I forgot about a dentist appointment yesterday. For the second time. I've missed the same appointment twice.

This morning I woke up, realized it, and was racked with guilt and horror. After phoning my dentist to apologize, again, I drove to Main St and ordered a bouquet from the Flower Factory to be sent to their office. Well done, me. Instant absolution!

In case it isn't clear from the above paragraph, I loathe myself. I consider myself a turd.

I should have been raised Catholic.

4 comments:

S said...

You must have a nice dentist, because if I miss an appointment they make me pay for it regardless.

The flowers are classy. I think you forgot an appointment we made, Claire, like, three times. Where's my flowers?

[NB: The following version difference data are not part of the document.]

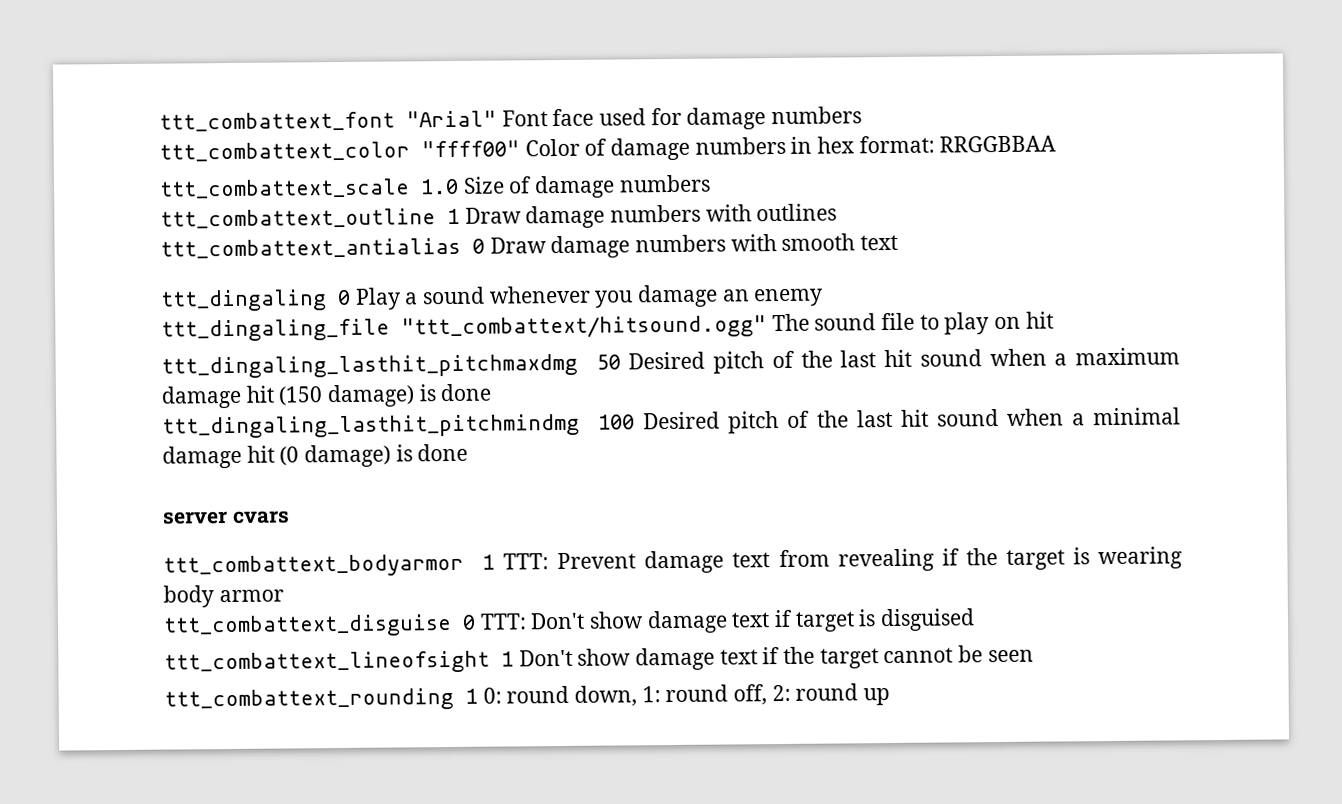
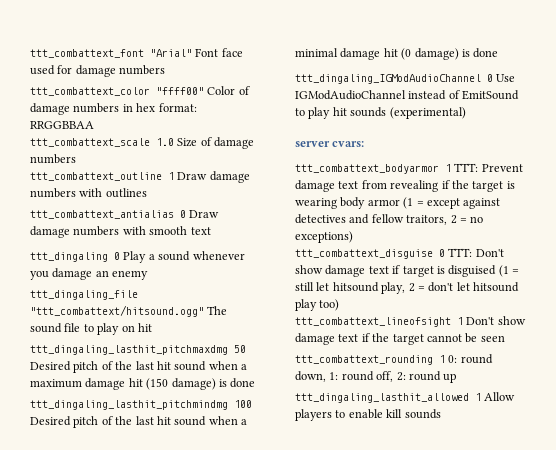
+ ttt_dingaling_IGModAudioChannel 0 Use IGModAudioChannel instead of EmitSound to play hit sounds (experimental)
- server cvars
+ server cvars:
- ttt_combattext_bodyarmor 1 TTT: Prevent damage text from revealing if the target is wearing body armor
+ ttt_combattext_bodyarmor 1 TTT: Prevent damage text from revealing if the target is wearing body armor (1 = except against detectives and fellow traitors, 2 = no exceptions)
- ttt_combattext_disguise 0 TTT: Don't show damage text if target is disguised
+ ttt_combattext_disguise 0 TTT: Don't show damage text if target is disguised (1 = still let hitsound play, 2 = don't let hitsound play too)
+ ttt_dingaling_lasthit_allowed 1 Allow players to enable kill sounds

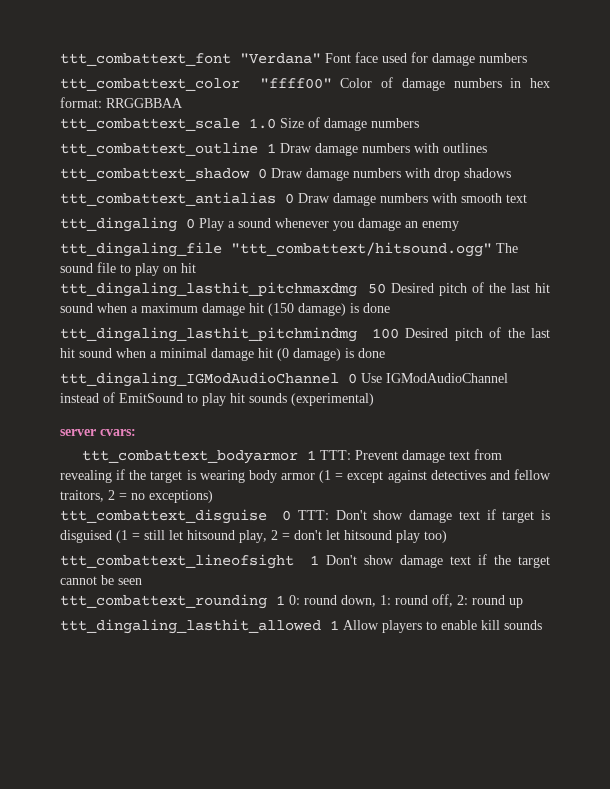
- ttt_combattext_font "Arial" Font face used for damage numbers
+ ttt_combattext_font "Verdana" Font face used for damage numbers
+ ttt_combattext_shadow 0 Draw damage numbers with drop shadows

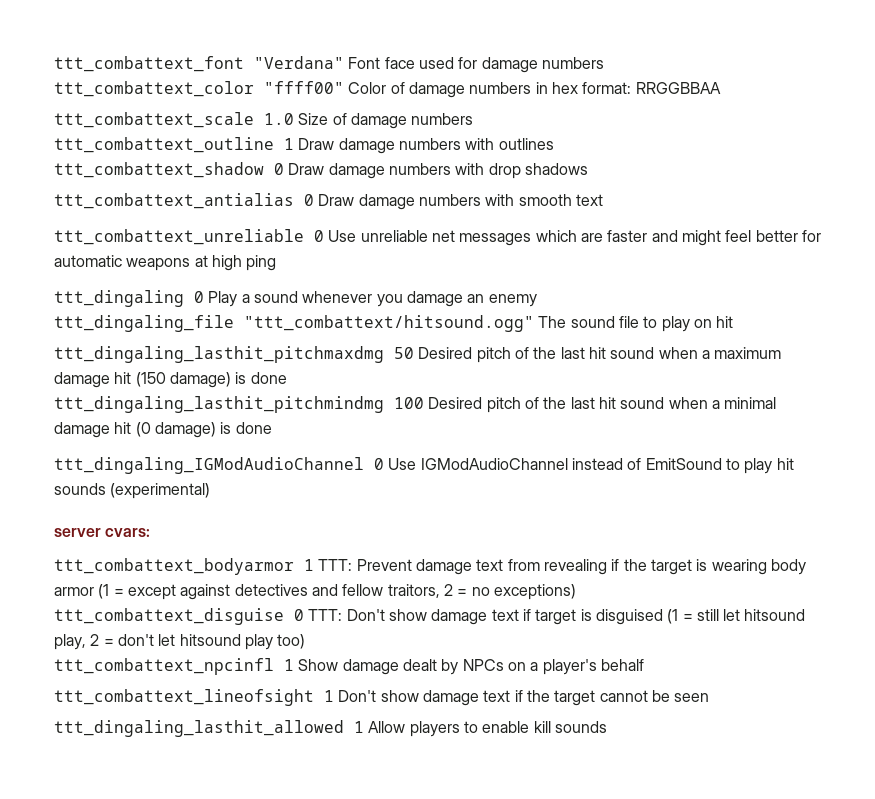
+ ttt_combattext_unreliable 0 Use unreliable net messages which are faster and might feel better for automatic weapons at high ping
+ ttt_combattext_npcinfl 1 Show damage dealt by NPCs on a player's behalf
- ttt_combattext_rounding 1 0: round down, 1: round off, 2: round up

Do you have an agenda? Is that a stupid question?

kimikimikimi said...

You could do what Sachi does in times of intense accusation: lie. For instance, when she went to go pick up the sewing machine six months after it had been dropped off, she told the very angry lady ("this isn't a place of storage!") that the reason I had not come to get was that I was dead.

(It had been my task to drop it off and her's to pick up. Did I misuse that apostrophe?)

S said...

Oh god. I'm still laughing about that, now. What a ridiculous thing to lie about.

Claire said...

The closest I've come to that brilliant ploy was when I took my car to the fancy, full-serve gas station near Marian's parents' house and the irritable middle aged attendent lectured me on letting my oil tank get completely empty. I told him, in the manner of a weary mother of five, that the car was borrowed, hoping that it made me sound less spoiled. I even came up with an whole story in my head about how the friend I borrowed it from was really the spoiled one, and I was always having to put up with her disorganized and ireverent lifestyle, (she would always be forgetting dentist appointments, for example) but I was always there for her, even so, to take her car into the fancy full-serve gas station and pay for her oil refill with my meager wages.

Despite the method acting behind my excuse, the attendent continued to glower as he changed the oil. He didn't buy it. I should have just told him Kimi was dead. That always works.